Records from a data source:
▬▬▬▬▬▬

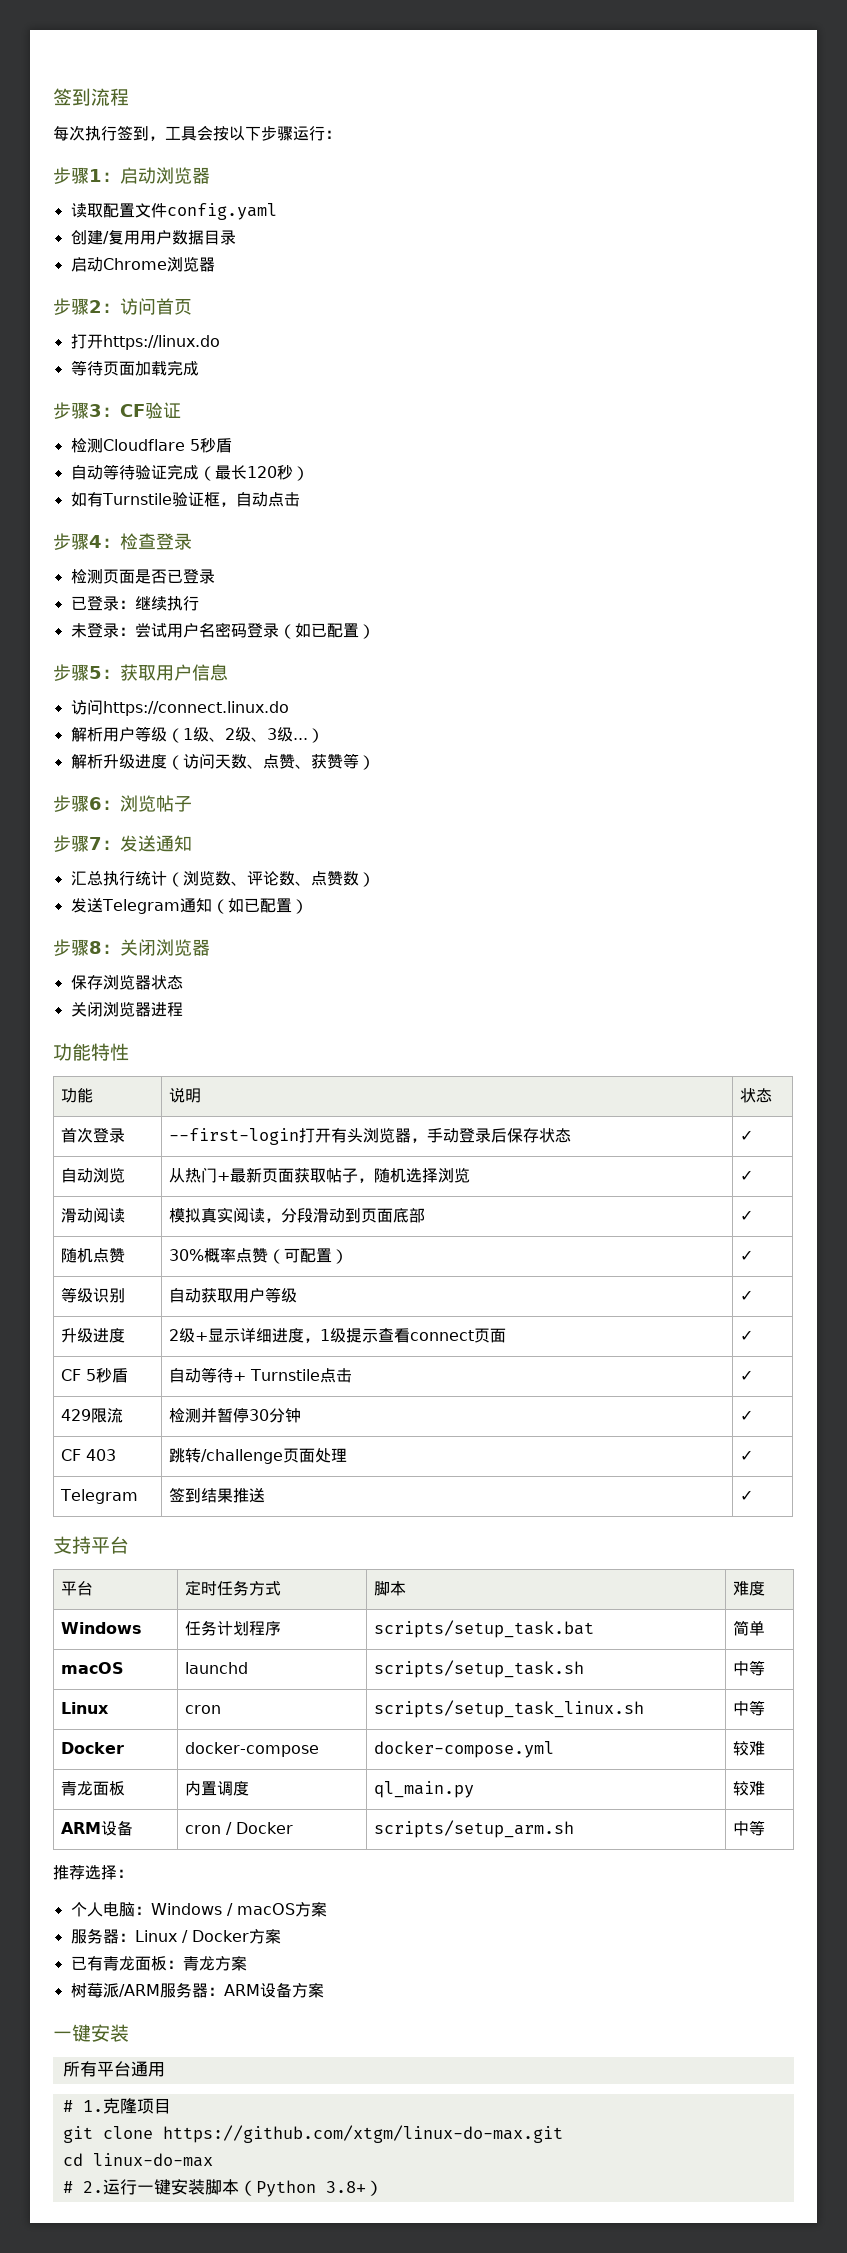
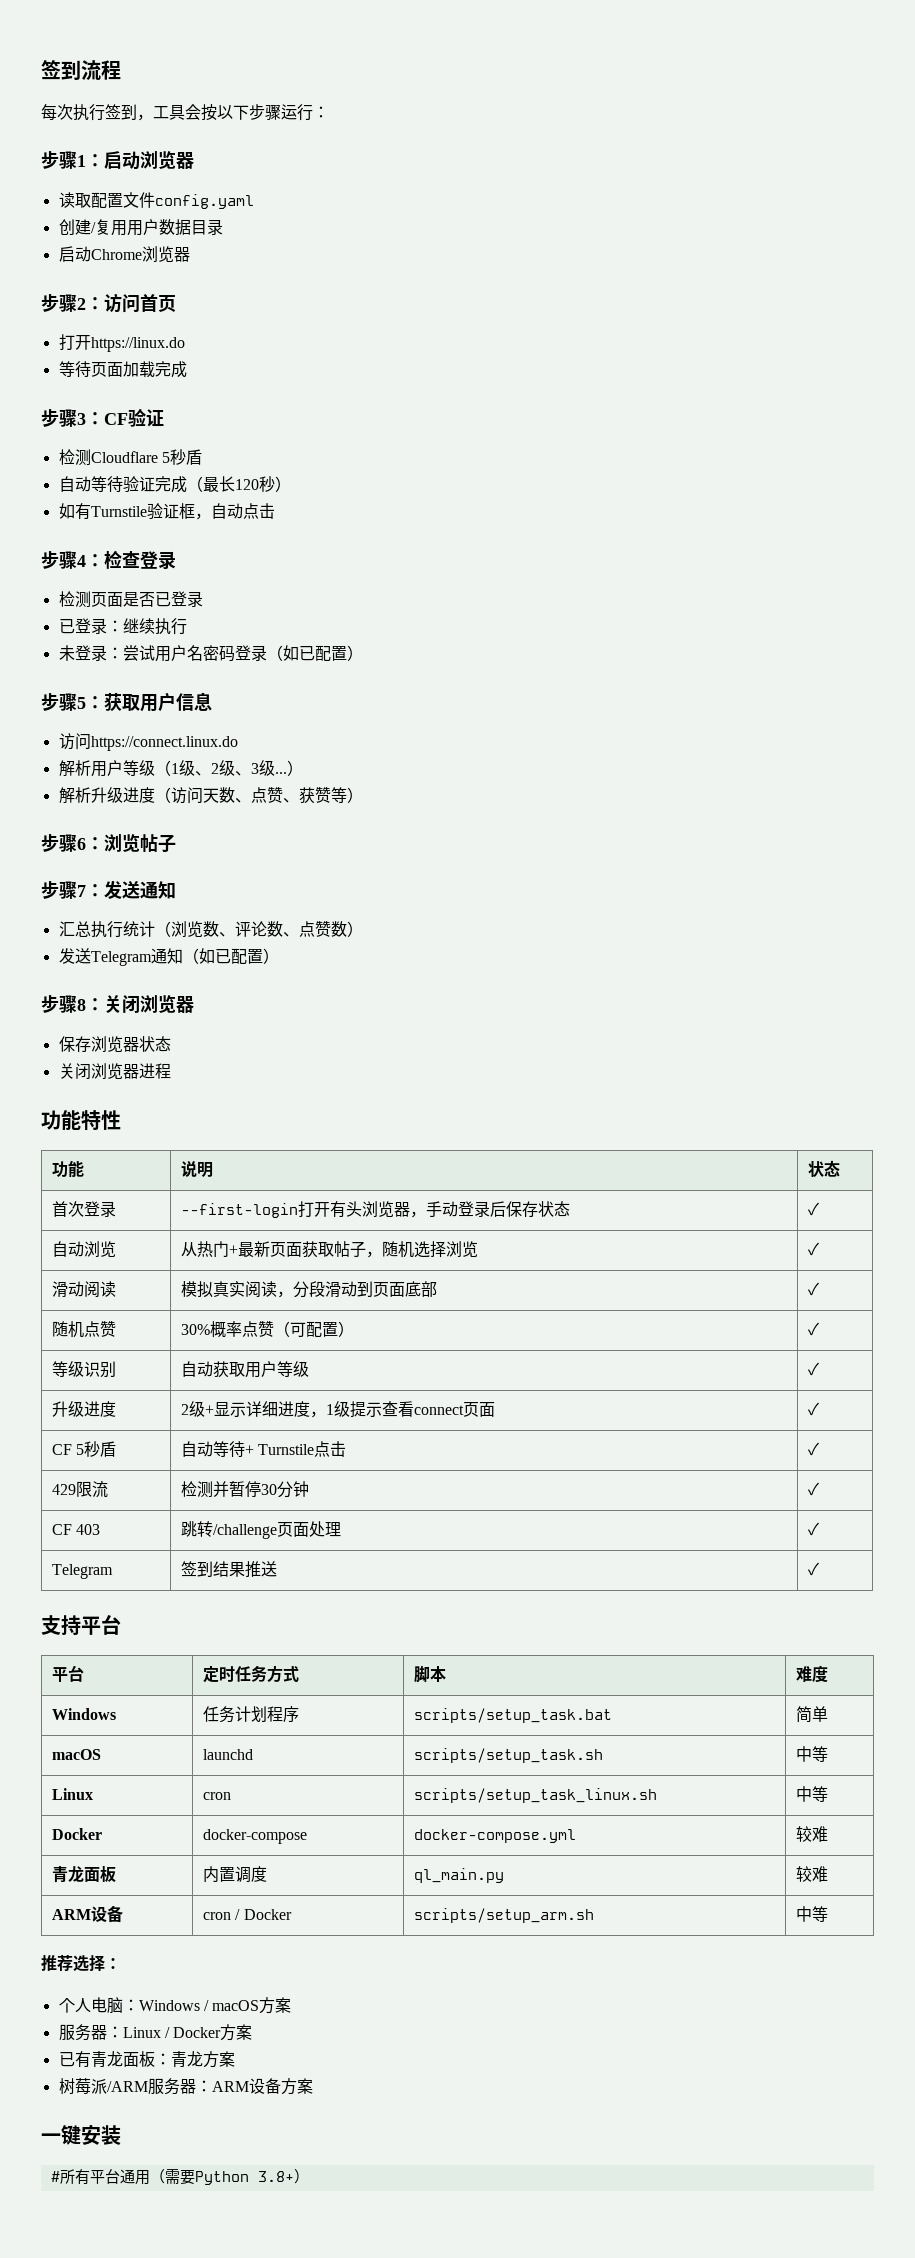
- 所有平台通用
- # 1.克隆项目
- git clone https://github.com/xtgm/linux-do-max.git
- cd linux-do-max
- # 2.运行一键安装脚本（Python 3.8+）
+ #所有平台通用（需要Python 3.8+）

▬▬▬▬▬▬

## Action item
Output each record verbatim, but skip anything that is a picture.

## Solution
- 所有平台通用
- # 1.克隆项目
- git clone https://github.com/xtgm/linux-do-max.git
- cd linux-do-max
- # 2.运行一键安装脚本（Python 3.8+）
+ #所有平台通用（需要Python 3.8+）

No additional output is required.